Hundreds of underage girls – some as young as 13 – often troubled children, neglected by abusive parents.
Jeffrey Epstein, close friend of Bill Clinton, lured them to his Palm Beach estate with promises of easy money.
There, Epstein would rape them. Repeatedly. The hedge fund manager went through as many as three a day. Those girls were then sent back to the streets to recruit others. (Miami Herald)
And as retired Palm Beach Police Chief Michael Reiter, who supervised the 2005 police investigation into this crime, told the Herald, “This was not a ‘he said, she said’ situation. This was 50-something ‘shes’ and one ‘he’ — and the ‘shes’ all basically told the same story.” Moreover, the stories were backed up by a trove of physical evidence. Epstein could have been put away for life.
Instead, Miami federal prosecutor Alexander Acosta offered the rich man a deal. He would plead guilty to just two charges of prostitution involving one 14-year-old girl. An ongoing FBI investigation would be shut down. He would serve 13 months.
Thirteen months for destroying countless lives.
It's hard to know what to be angriest about.

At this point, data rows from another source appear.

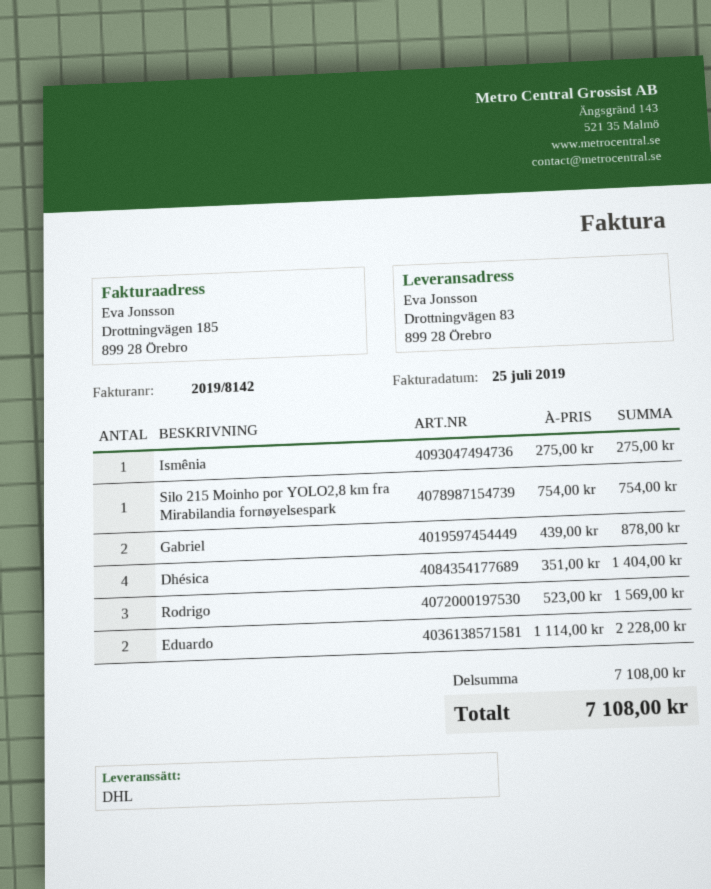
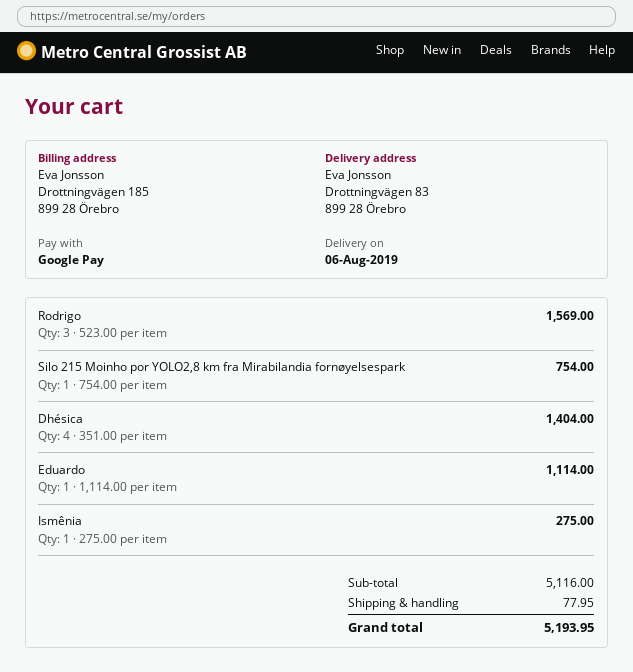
Gabriel: 2 x 439.00 = 878.00 -> none
Eduardo: 2 x 1114.00 = 2228.00 -> 1 x 1114.00 = 1114.00
subtotal: 7108.00 -> 5116.00
shipping: none -> 77.95
total: 7108.00 -> 5193.95

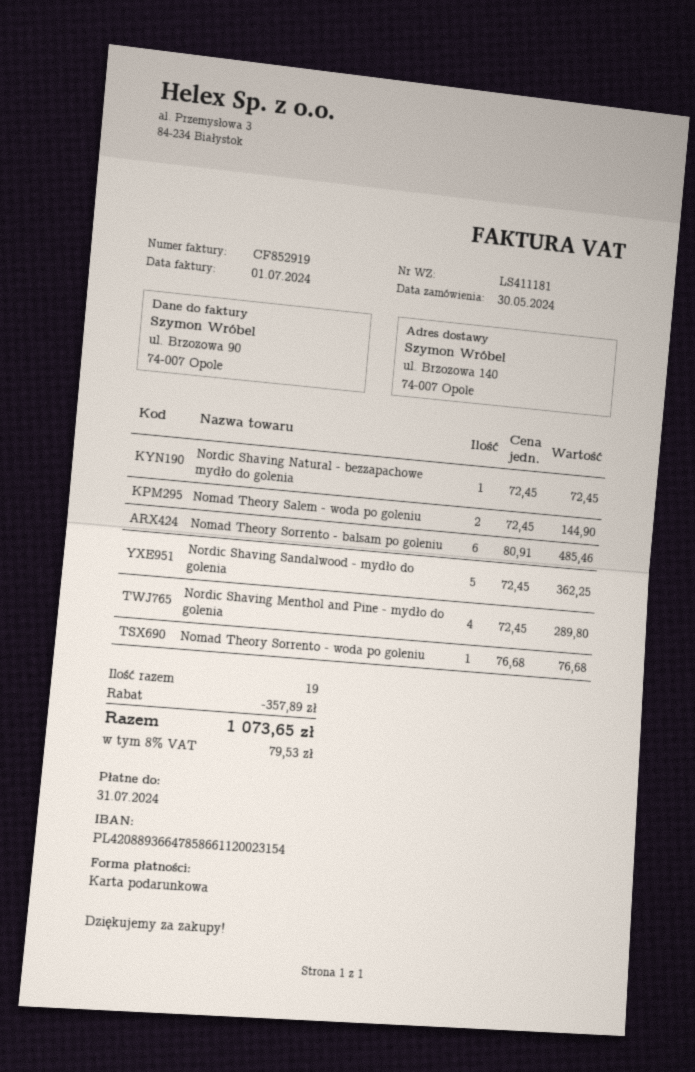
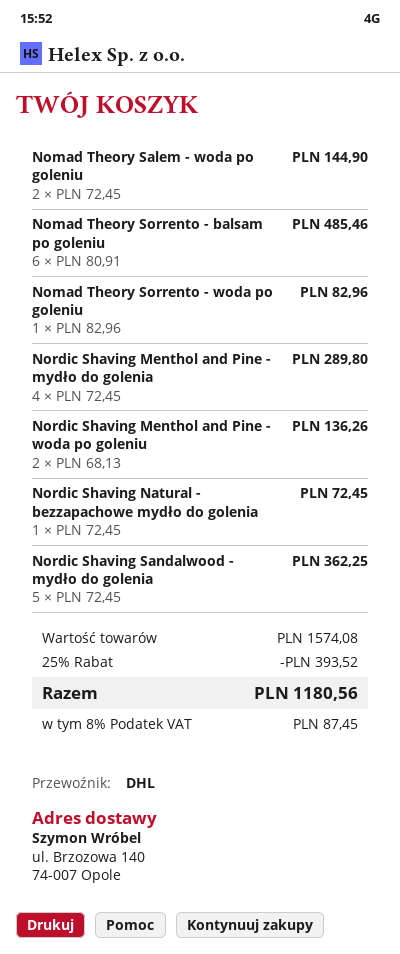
Nomad Theory Sorrento - woda po goleniu: 1 x 76.68 = 76.68 -> 1 x 82.96 = 82.96
Nordic Shaving Menthol and Pine - woda po goleniu: none -> 2 x 68.13 = 136.26
discount: 357.89 -> 393.52
tax: 8% = 79.53 -> 8% = 87.45
total: 1073.65 -> 1180.56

There’s Epstein, of course, seen in his mugshot smirking at the camera. There’s Sarah Kellen Vickers, who allegedly scheduled his “massages.” There’s British socialite Ghislaine Maxwell, who allegedly (she denies it) organized sex parties and taught girls to perform to Epstein’s satisfaction. There’s a culture that, when faced with acts of exploitation and rape against women and girls, ponders how it can make the problem go away so as not to inconvenience the men.
And there’s Acosta, who worked with Epstein’s attorneys to shield this from the press, who failed to notify victims about the deal, though federal law required him to, who called a 14-year-old victim a “child prostitute.” As human-rights attorney Yasmin Vafa told the Herald, “There is no such thing as a child prostitute. Under federal law, it’s called child sex trafficking.”
Epstein served his 13-month sentence in a private wing of the local jail. Sex offenders aren’t permitted work release, yet he received 12 hours a day, six days a week, at his office.
Epstein faces a civil suit Tuesday.
Almost all of his victims remain destitute. Many became addicted to drugs. Some are in prison. Few have jobs or meaningful relationships.